> [THE TASK]:
Please copy every line from the following entries in which the word "subtotal" appears.

> [DATA FOR THIS TASK]:
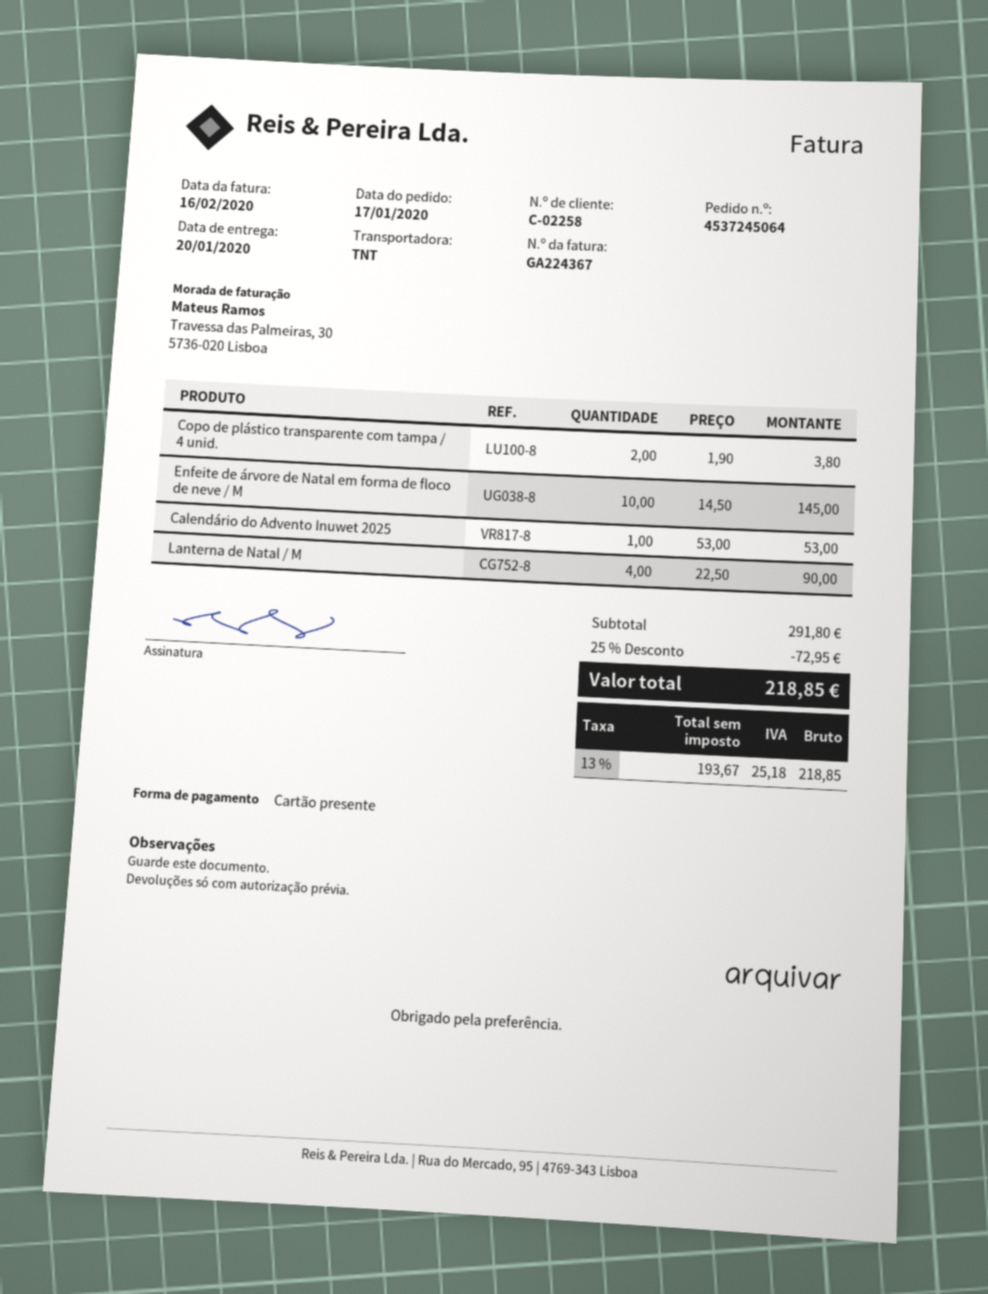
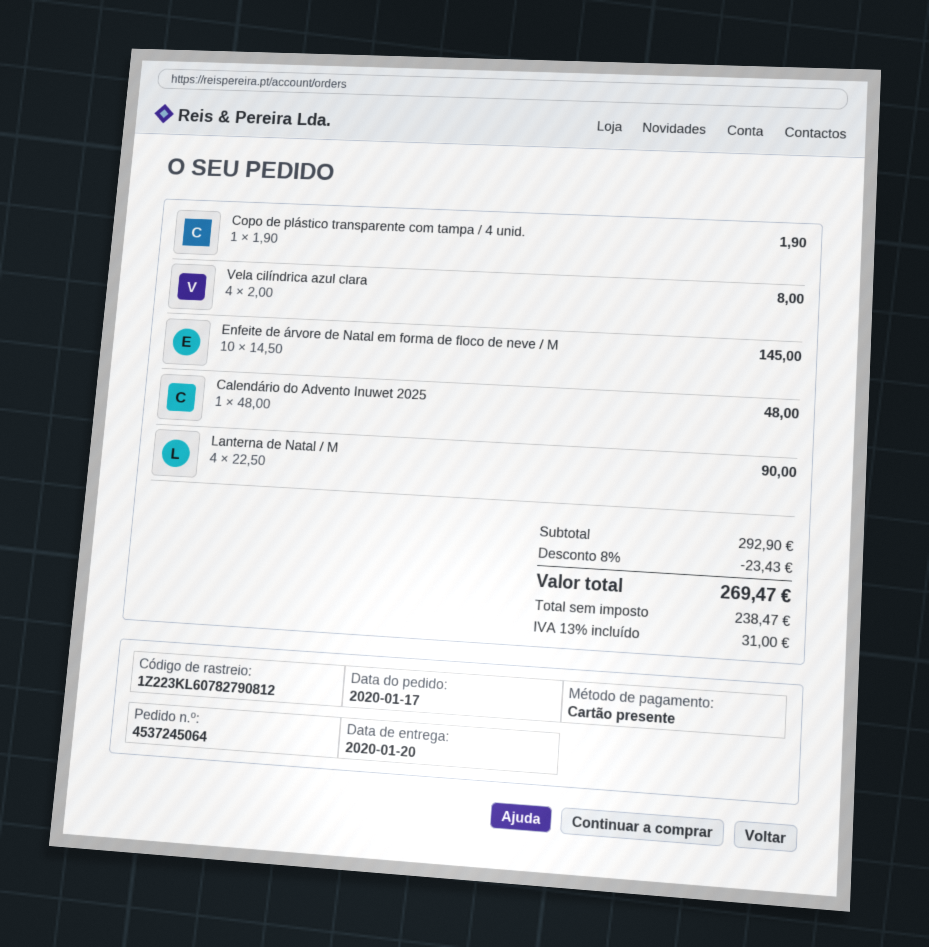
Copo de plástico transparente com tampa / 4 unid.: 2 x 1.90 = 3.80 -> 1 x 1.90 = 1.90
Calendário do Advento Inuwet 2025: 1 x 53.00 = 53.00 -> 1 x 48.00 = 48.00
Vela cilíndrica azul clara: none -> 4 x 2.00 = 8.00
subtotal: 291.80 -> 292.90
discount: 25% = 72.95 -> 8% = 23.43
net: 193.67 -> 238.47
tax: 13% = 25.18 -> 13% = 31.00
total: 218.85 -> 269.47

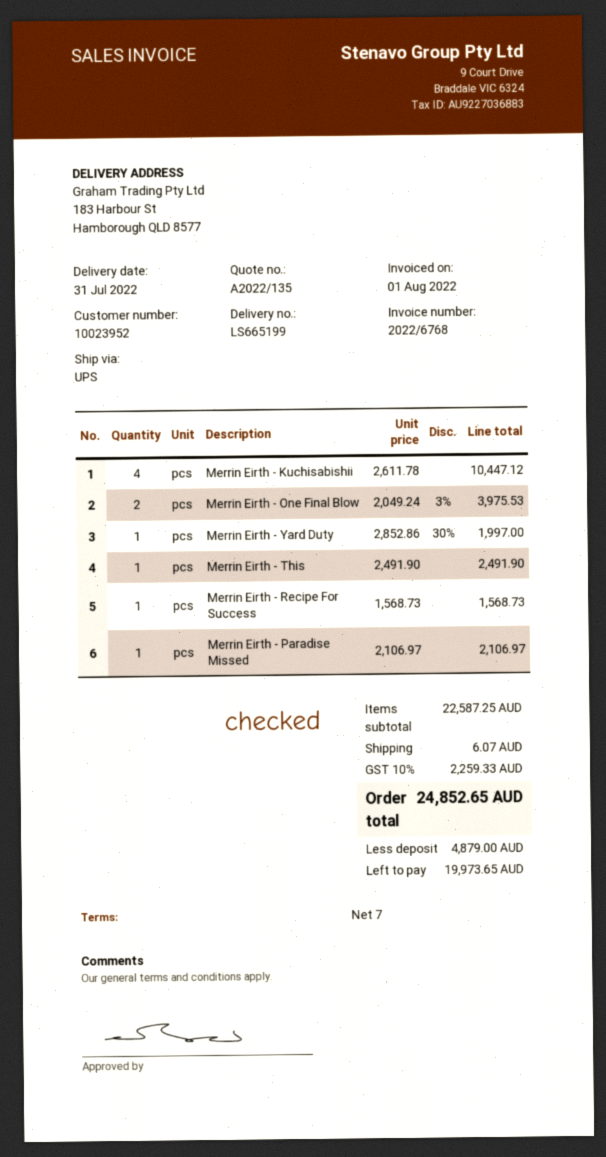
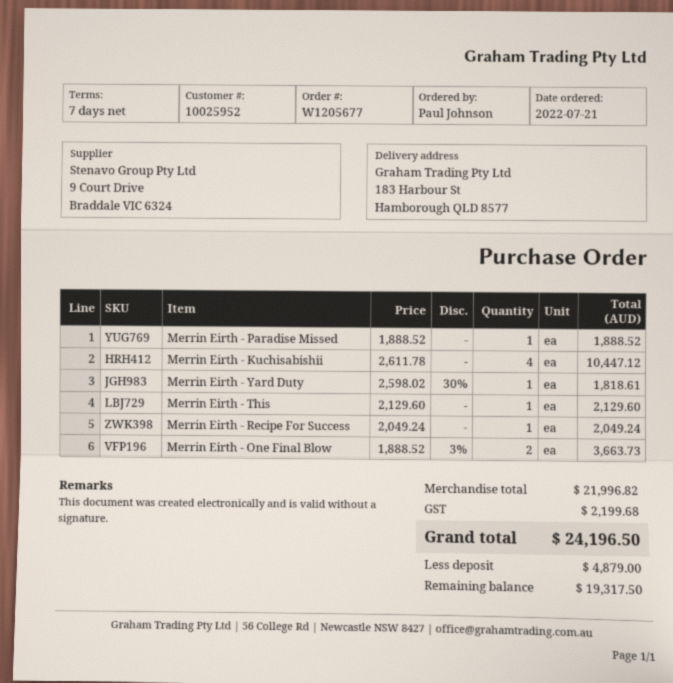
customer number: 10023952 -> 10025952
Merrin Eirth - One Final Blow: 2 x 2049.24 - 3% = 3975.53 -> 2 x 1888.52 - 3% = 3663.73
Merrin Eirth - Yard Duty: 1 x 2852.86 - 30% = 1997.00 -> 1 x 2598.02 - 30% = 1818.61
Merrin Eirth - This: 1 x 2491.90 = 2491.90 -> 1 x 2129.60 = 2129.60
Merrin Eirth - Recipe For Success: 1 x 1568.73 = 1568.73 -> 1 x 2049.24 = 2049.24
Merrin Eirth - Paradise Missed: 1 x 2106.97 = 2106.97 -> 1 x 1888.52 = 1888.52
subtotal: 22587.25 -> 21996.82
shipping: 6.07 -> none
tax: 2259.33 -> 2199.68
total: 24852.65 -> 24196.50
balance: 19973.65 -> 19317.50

> [RESULT OF THE TASK]:
subtotal: 291.80 -> 292.90
subtotal: 22587.25 -> 21996.82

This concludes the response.